Add load_with_torchcodec, modify load()'s warnings (#3974)

NicolasHug · web-flow · commit 800b9dc479b8 · 2025-07-15T14:39:42.000+01:00
diff --git a/.github/scripts/unittest-linux/install.sh b/.github/scripts/unittest-linux/install.sh
@@ -74,7 +74,7 @@ case $GPU_ARCH_TYPE in
     ;;
 esac
 PYTORCH_WHEEL_INDEX="https://download.pytorch.org/whl/${UPLOAD_CHANNEL}/${GPU_ARCH_ID}"
-pip install --progress-bar=off --pre torch --index-url="${PYTORCH_WHEEL_INDEX}"
+pip install --progress-bar=off --pre torch torchcodec --index-url="${PYTORCH_WHEEL_INDEX}"
 
 
 # 2. Install torchaudio
@@ -86,6 +86,10 @@ python setup.py install
 
 # 3. Install Test tools
 printf "* Installing test tools\n"
+# On this CI, for whatever reason, we're only able to install ffmpeg 4.
+conda install -y "ffmpeg<5"
+python -c "import torch; import torchaudio; import torchcodec; print(torch.__version__, torchaudio.__version__, torchcodec.__version__)"
+
 NUMBA_DEV_CHANNEL=""
 if [[ "$(python --version)" = *3.9* || "$(python --version)" = *3.10* ]]; then
     # Numba isn't available for Python 3.9 and 3.10 except on the numba dev channel and building from source fails
@@ -94,7 +98,7 @@ if [[ "$(python --version)" = *3.9* || "$(python --version)" = *3.10* ]]; then
 fi
 (
     set -x
-    conda install -y -c conda-forge ${NUMBA_DEV_CHANNEL} sox libvorbis parameterized 'requests>=2.20' 'ffmpeg>=6,<7'
+    conda install -y -c conda-forge ${NUMBA_DEV_CHANNEL} sox libvorbis parameterized 'requests>=2.20'
     pip install kaldi-io SoundFile librosa coverage pytest pytest-cov scipy expecttest unidecode inflect Pillow sentencepiece pytorch-lightning 'protobuf<4.21.0' demucs tinytag pyroomacoustics flashlight-text git+https://github.com/kpu/kenlm
 
     # TODO: might be better to fix the single call to `pip install` above
diff --git a/docs/source/torchaudio.rst b/docs/source/torchaudio.rst
@@ -7,9 +7,11 @@ torchaudio
     Starting with version 2.8, we are refactoring TorchAudio to transition it
     into a maintenance phase. As a result:
 
-    - The APIs listed below are deprecated in 2.8 and will be removed in 2.9.

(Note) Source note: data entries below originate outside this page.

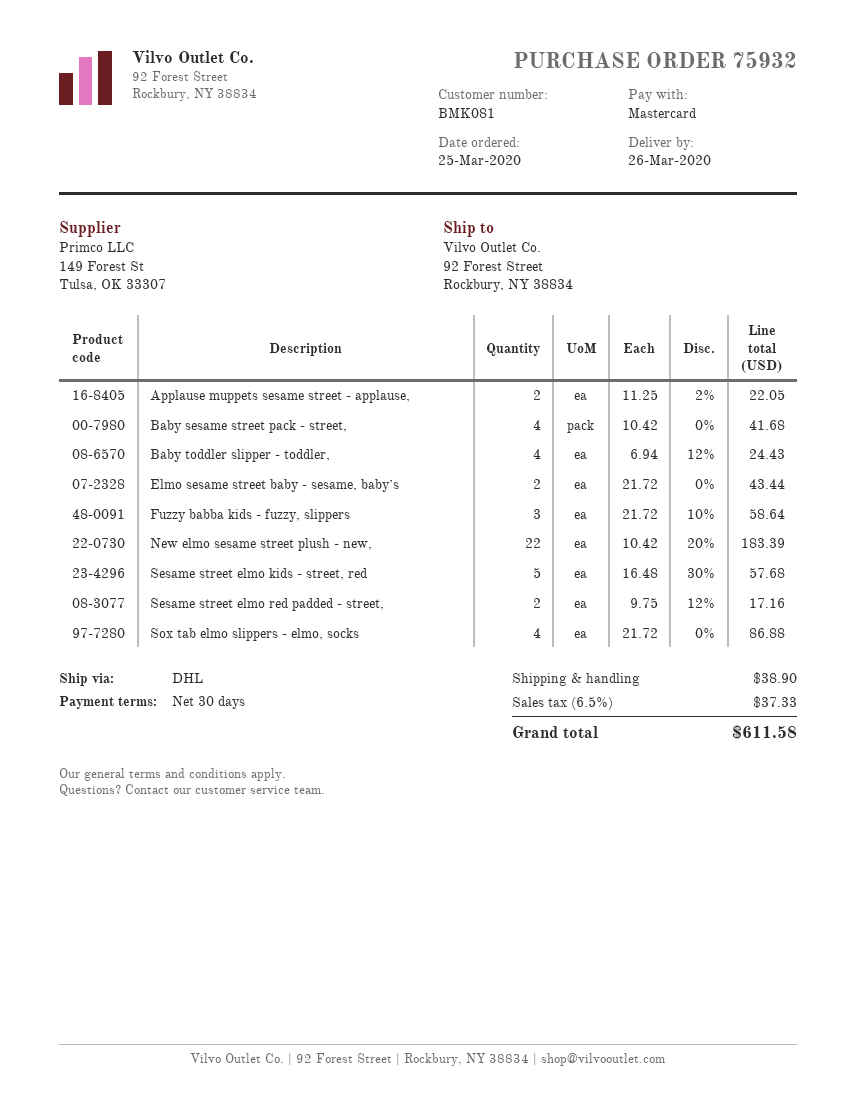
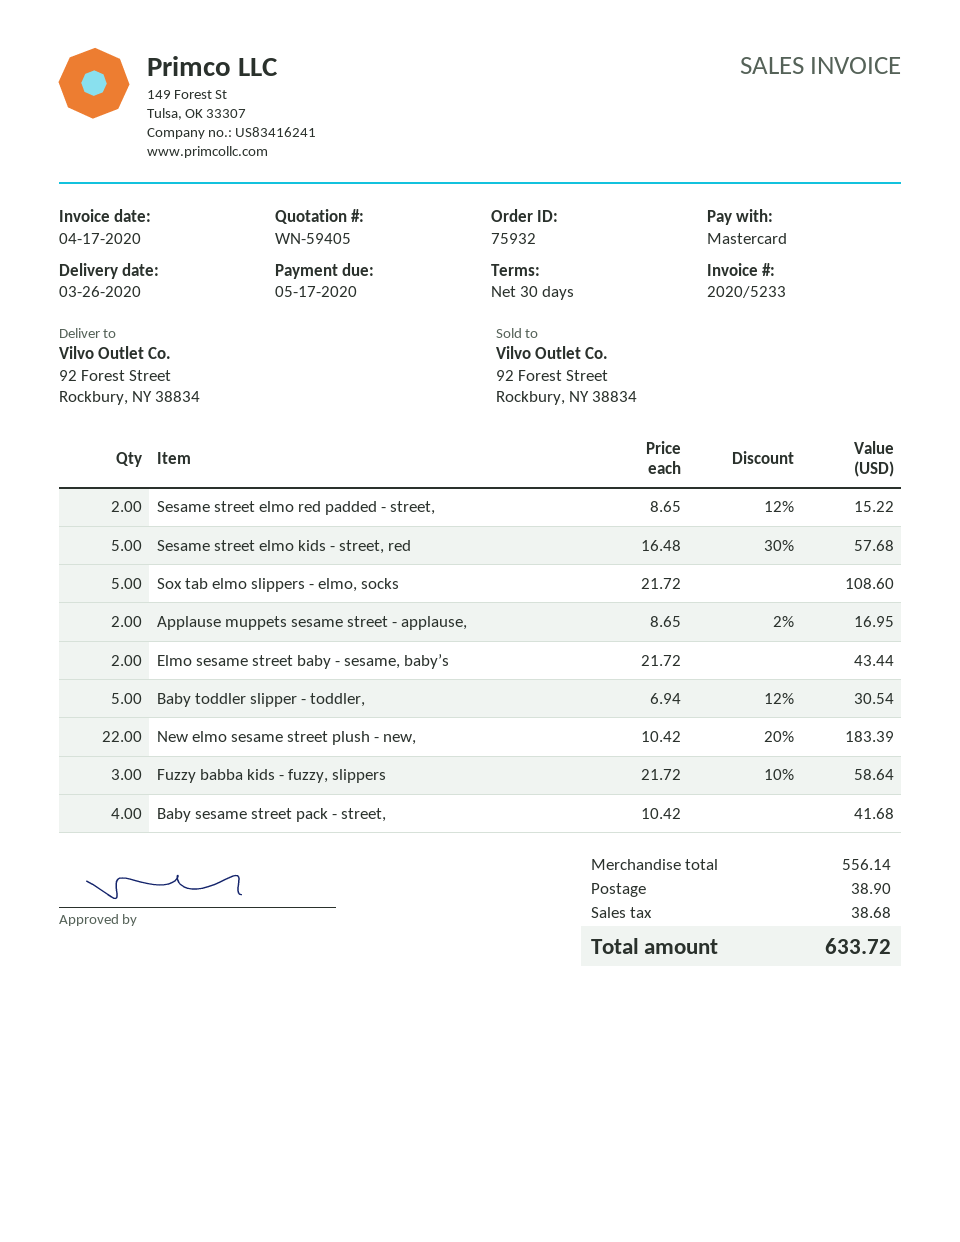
Applause muppets sesame street - applause,: 2 x 11.25 - 2% = 22.05 -> 2 x 8.65 - 2% = 16.95
Baby toddler slipper - toddler,: 4 x 6.94 - 12% = 24.43 -> 5 x 6.94 - 12% = 30.54
Sesame street elmo red padded - street,: 2 x 9.75 - 12% = 17.16 -> 2 x 8.65 - 12% = 15.22
Sox tab elmo slippers - elmo, socks: 4 x 21.72 = 86.88 -> 5 x 21.72 = 108.60
tax: 37.33 -> 38.68
total: 611.58 -> 633.72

+    - Most APIs listed below are deprecated in 2.8 and will be removed in 2.9.
     - The decoding and encoding capabilities of PyTorch for both audio and video
-      are being consolidated into TorchCodec.
+      are being consolidated into TorchCodec. We provide
+      ``torchaudio.load_with_torchcodec()`` as a replacement for
+      ``torchaudio.load()``.
 
     Please see https://github.com/pytorch/audio/issues/3902 for more information.
 
@@ -26,6 +28,7 @@ it easy to handle audio data.
 
    info
    load
+   load_with_torchcodec
    save
    list_audio_backends
 
diff --git a/src/torchaudio/__init__.py b/src/torchaudio/__init__.py
@@ -7,16 +7,16 @@
     get_audio_backend as _get_audio_backend,
     info as _info,
     list_audio_backends as _list_audio_backends,
-    load as _load,
+    load,
     save as _save,
     set_audio_backend as _set_audio_backend,
 )
+from ._torchcodec import load_with_torchcodec
 
 AudioMetaData = dropping_class_io_support(_AudioMetaData)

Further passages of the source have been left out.